Modeling and Simulation of Single-ended PAM4 Signals in Memory Interfaces

Fangyi Rao, Keysight Technologies

Virtual Asian IBIS Summit (China)
November 19, 2021
[Previously given November 12, 2021 (Japan)]
Introduction

- Data rate in GDDR6X reaches 19-21 GT/s,
- PAM4 signaling scheme is adopted to mitigate channel bandwidth limitation on high-speed data
- Every 2 bits are mapped to one PAM4 level (symbol)

\[
\begin{align*}
11 & & 10 \\
10 & \quad \text{Linear} & 11 & \quad \text{Gray} \\
01 & & 11 \\
00 & & 00
\end{align*}
\]

- PAM4 symbol rate is half of bit rate
- Requires half of the bandwidth of NRZ signal

![Graph showing comparison of NRZ and PAM4 signals](image)
Introduction (cont’d)

- Level separation in PAM4 is 1/3 of that in NRZ → -9.5dB SNR penalty
- Level separation loss must be offset by
  - Sufficient dynamic and linearity range
  - Powerful equalization capability
  - Efficient tuning and optimization
  - Reduced jitter and noise impairments
- Comprehensive modeling and simulation methodology is essential
- IBIS-AMI is proven a versatile and high-performance modeling and simulation framework for serial and parallel link analyses
Challenges in PAM4 Memory Interface Modeling and Simulation

• PAM4 signaling in single-ended interfaces
• Common mode in single-ended PAM4 signals
• Asymmetric rise and fall edges in single-ended I/O
• Source-synchronous clocking
• Jitter tracking and the impact of unmatched receiver
• …
Single-ended PAM4 Signaling in AMI Simulation

- Stimulus input waveform to Tx GetWave is differential and has four levels at -1/2, -1/6, 1/6 and 1/2 V, representing PAM4 symbols 0, 1, 2 and 3, respectively.
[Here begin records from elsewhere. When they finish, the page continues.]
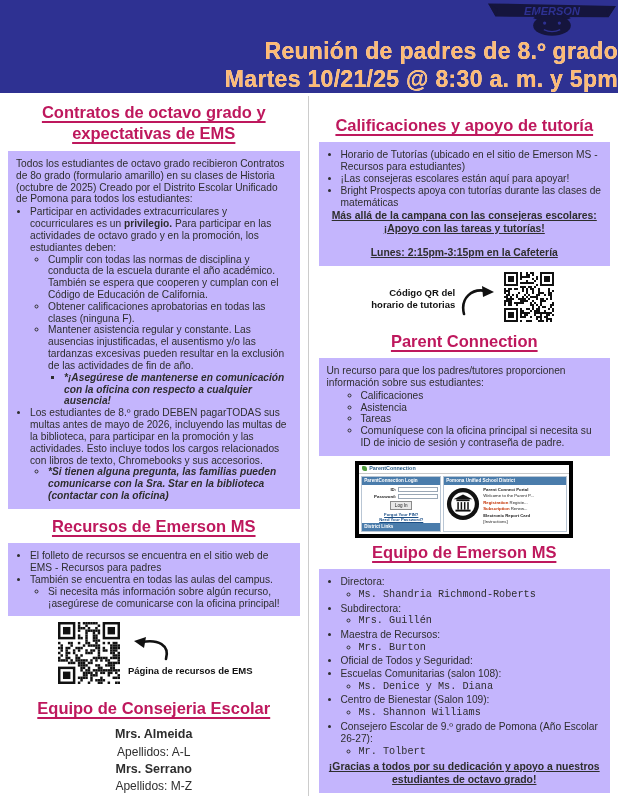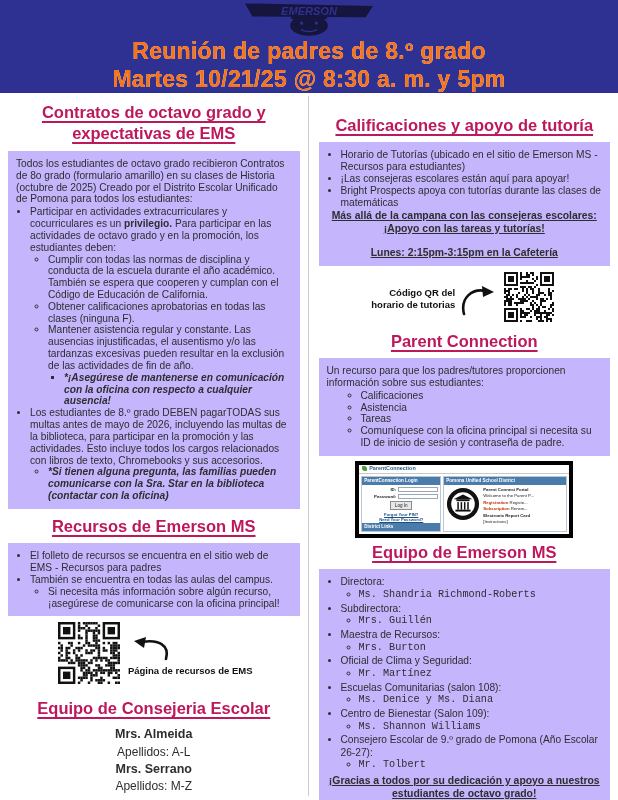"EMERSON" .header { color: #f97316 -> #fdba74; text-align: center -> right }
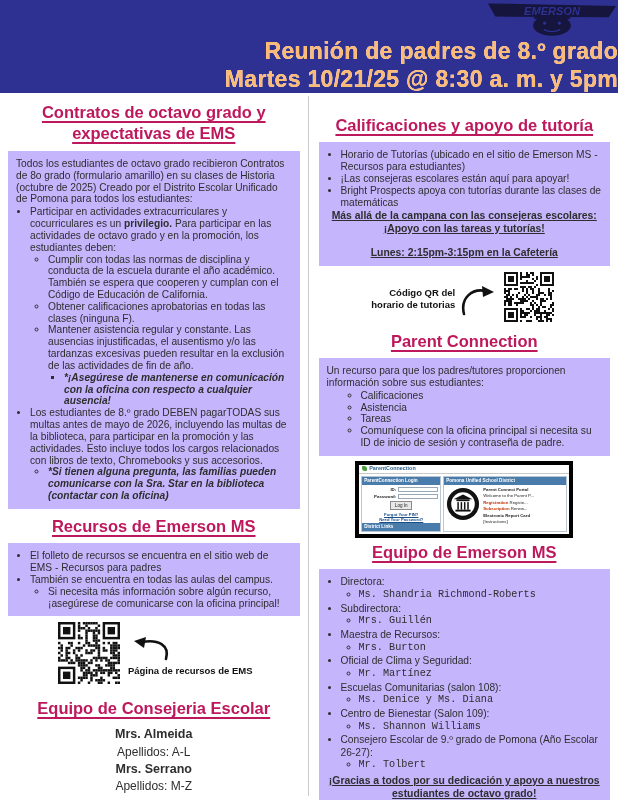"Oficial de Clima y Seguridad:" span { text: Clima -> Todos }
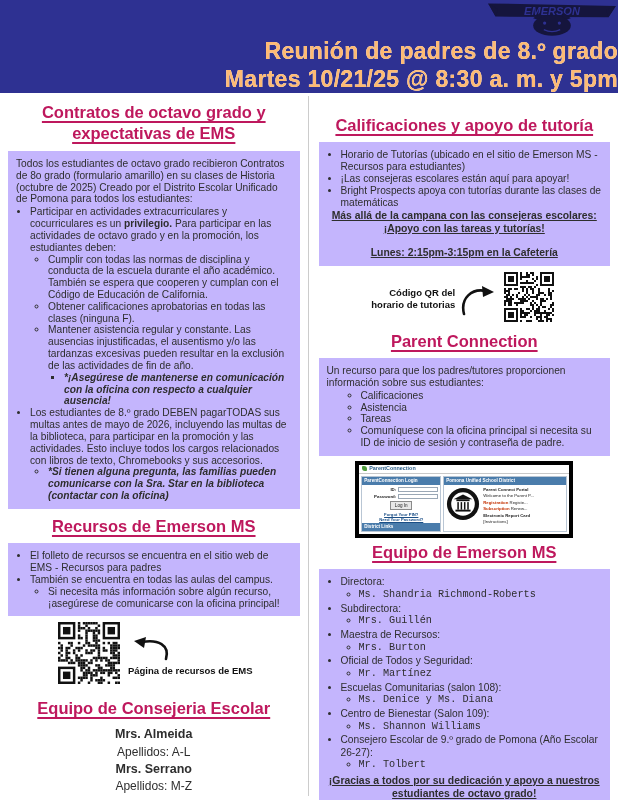"Mr. Martínez" ul.l2 { html: <ul> <li>Mr. Martínez</li> </ul> -> none }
- The single-ended signal at the Rx input is decomposed into common and differential components

\[ v_{in}(t) = V_{DC\_offset} + v_{diff}(t) \]

- The four-level differential component \( v_{diff}(t) \) is the result of convolution between Tx GetWave output and the channel impulse response.

- \( v_{diff}(t) \) is the input waveform to Rx GetWave

- The common mode \( V_{DC\_offset} \) is assumed to be a constant and defined as the midpoint between level 0 and level 3 static state voltages at Rx input
Single-ended PAM4 Signaling in AMI Simulation (cont’d)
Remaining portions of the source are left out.